(Material to process):
-*-*-
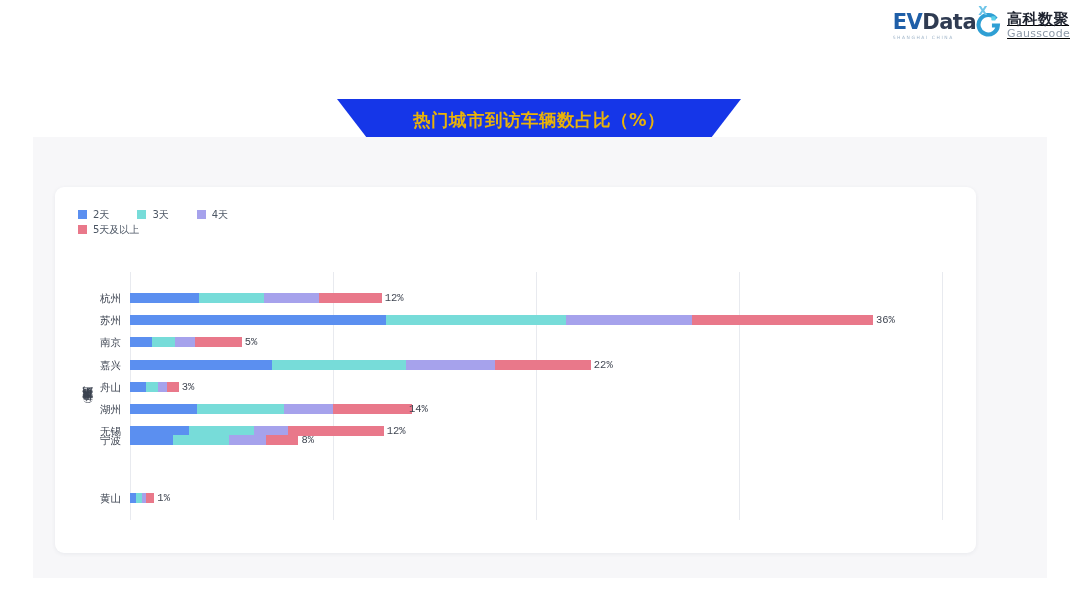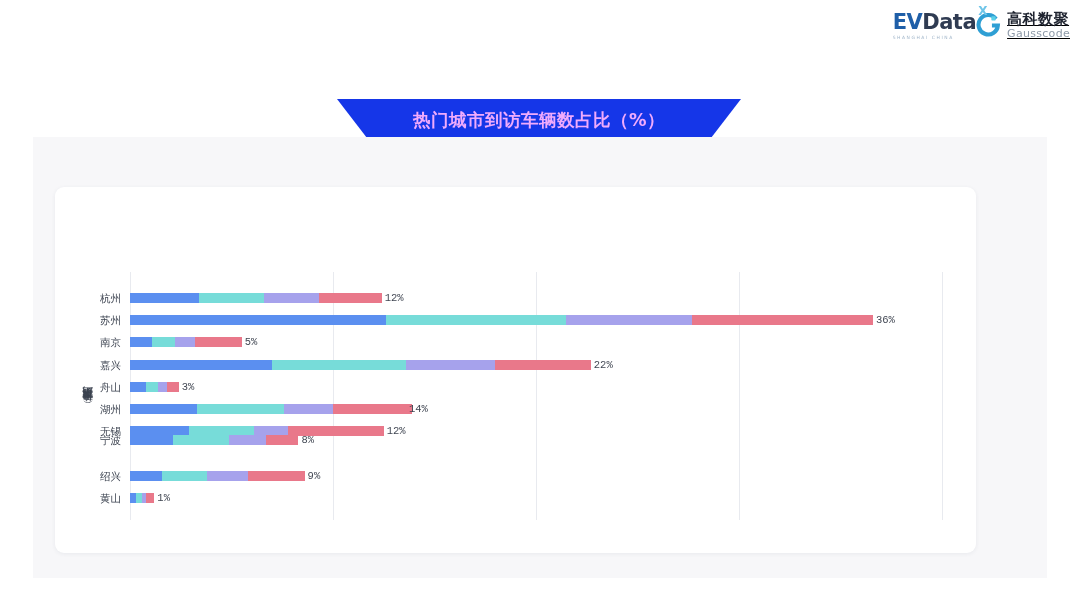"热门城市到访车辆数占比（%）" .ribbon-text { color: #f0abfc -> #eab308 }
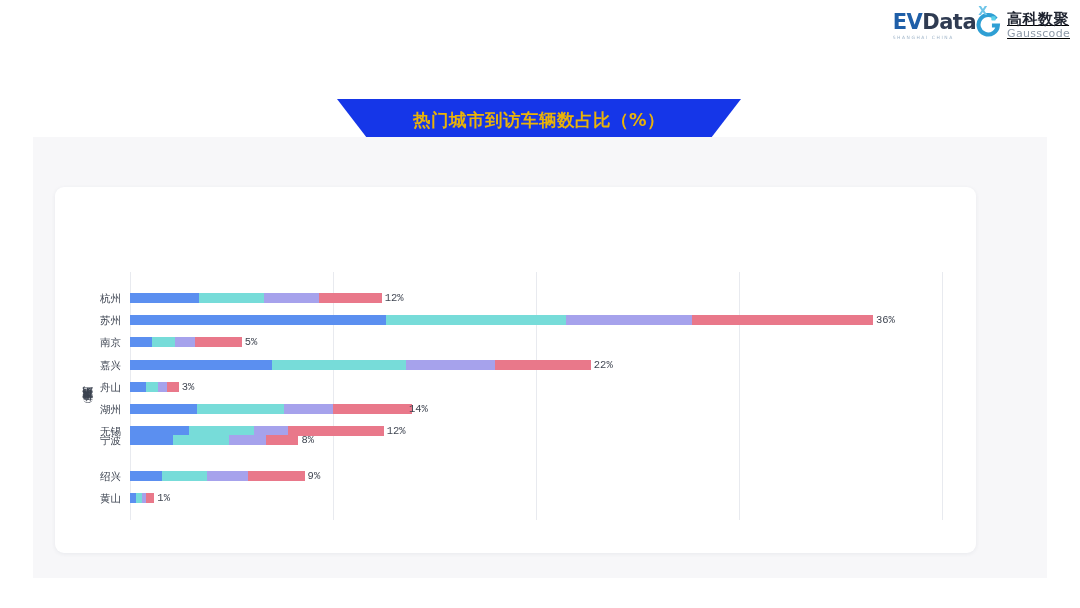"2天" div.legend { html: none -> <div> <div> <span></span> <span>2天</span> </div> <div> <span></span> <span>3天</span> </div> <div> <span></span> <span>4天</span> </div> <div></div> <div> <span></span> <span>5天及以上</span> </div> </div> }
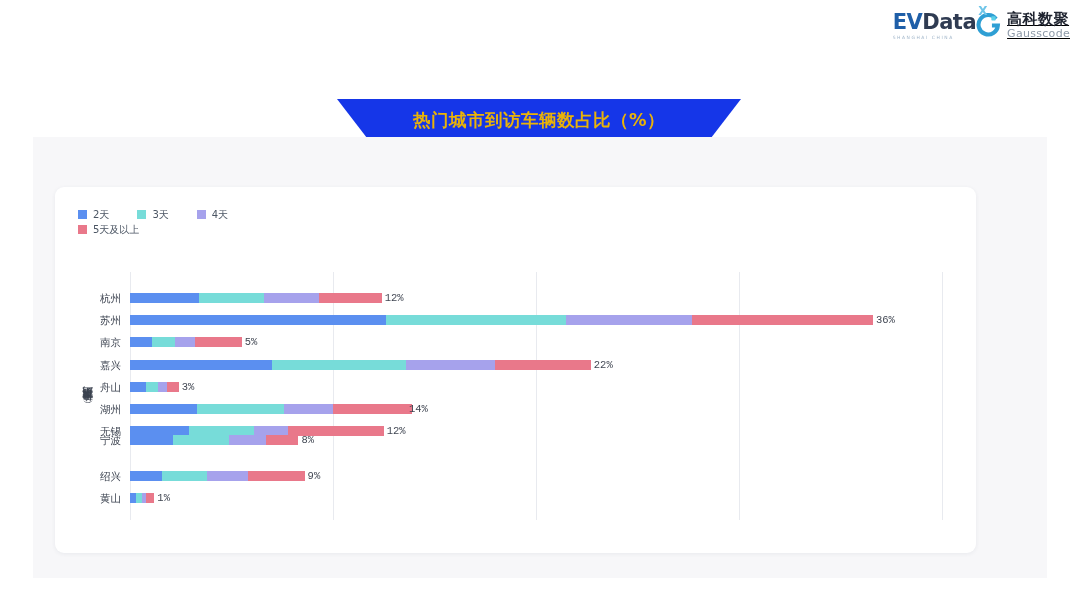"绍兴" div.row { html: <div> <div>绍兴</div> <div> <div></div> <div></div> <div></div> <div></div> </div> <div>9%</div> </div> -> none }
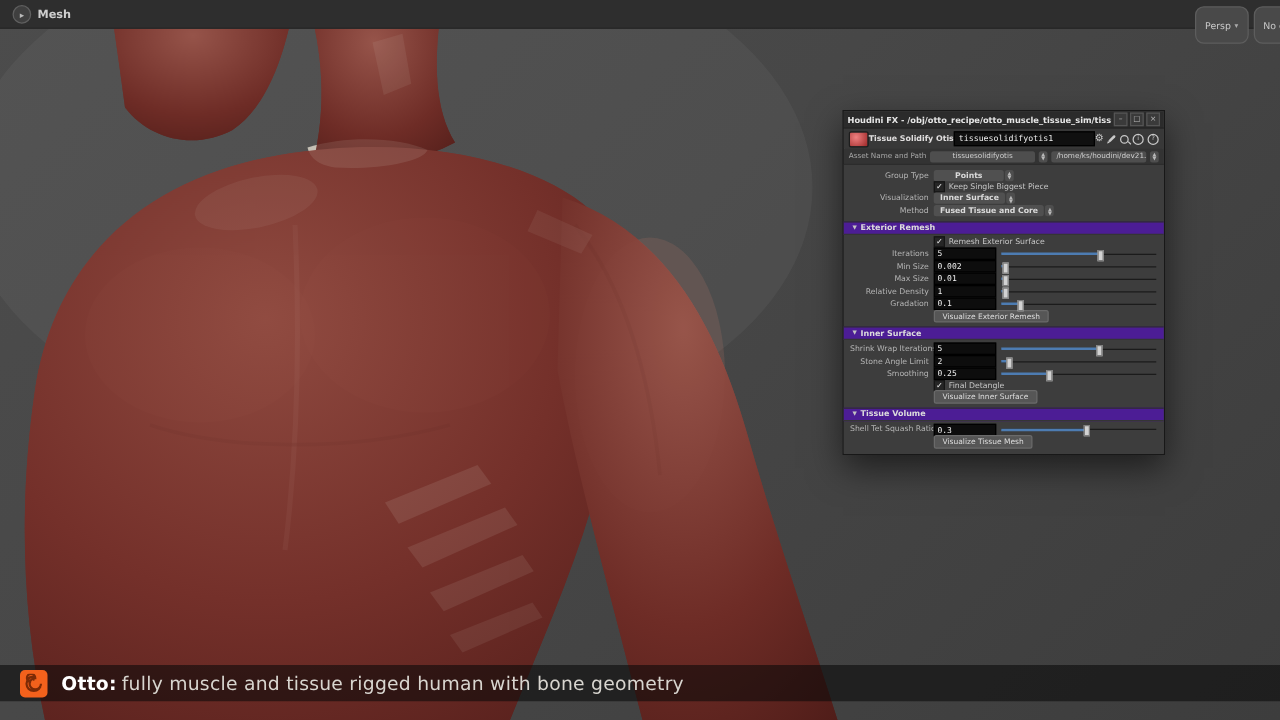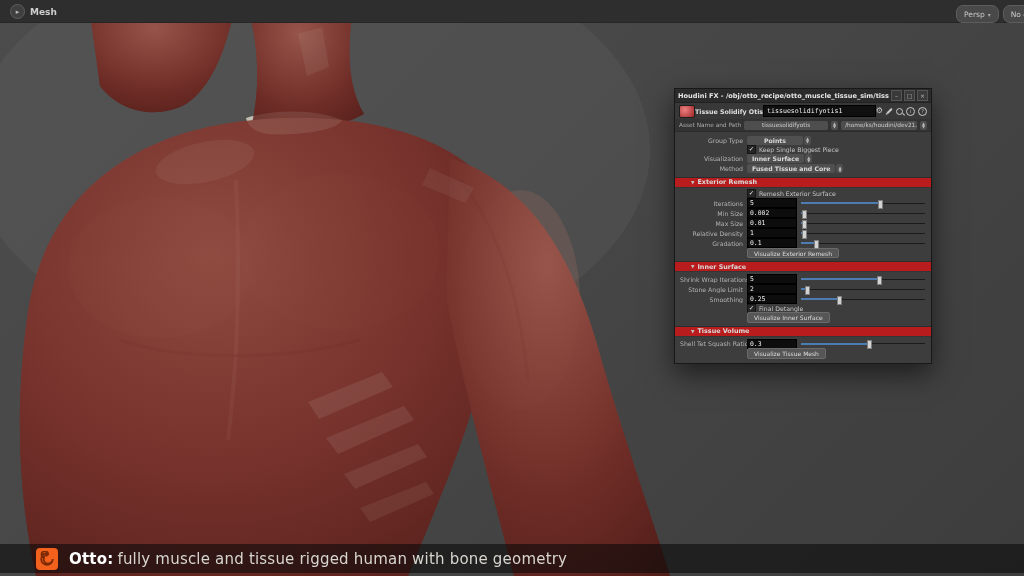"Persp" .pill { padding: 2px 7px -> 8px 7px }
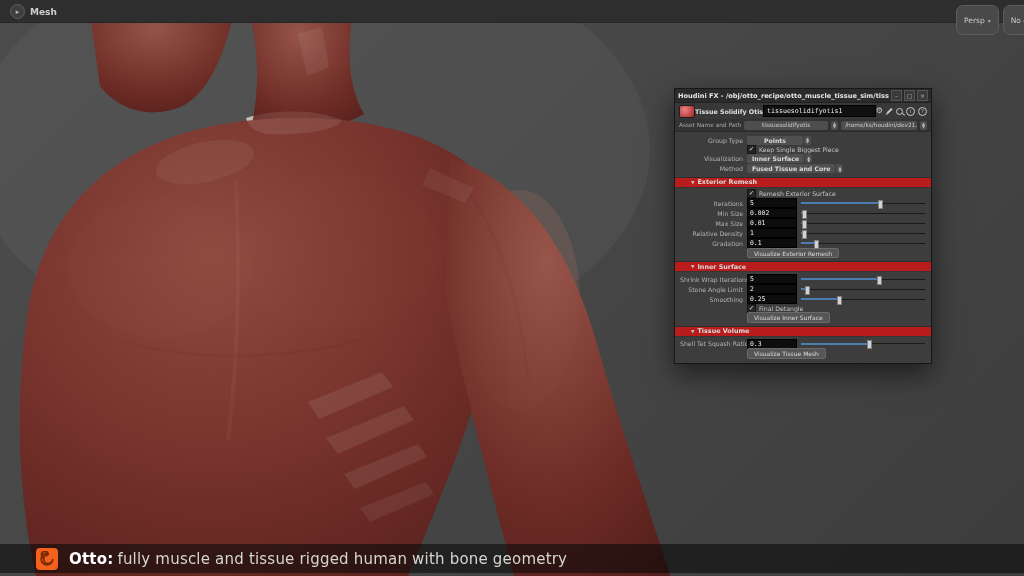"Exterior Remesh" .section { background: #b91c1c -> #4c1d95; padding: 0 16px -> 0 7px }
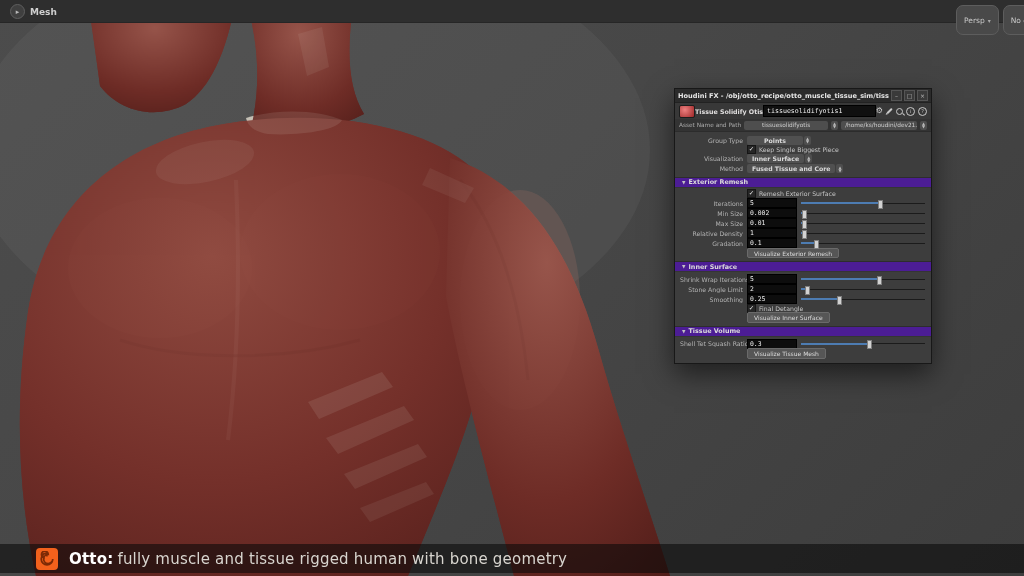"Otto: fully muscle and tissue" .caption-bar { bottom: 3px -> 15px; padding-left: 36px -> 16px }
-*-*-
(Work item): Once you find the line containing "background: #b91c1c ->", transcribe it and each line after it to the end of the records exactly, and leave out the pictures.

(Result for this exercise):
"Exterior Remesh" .section { background: #b91c1c -> #4c1d95; padding: 0 16px -> 0 7px }
"Otto: fully muscle and tissue" .caption-bar { bottom: 3px -> 15px; padding-left: 36px -> 16px }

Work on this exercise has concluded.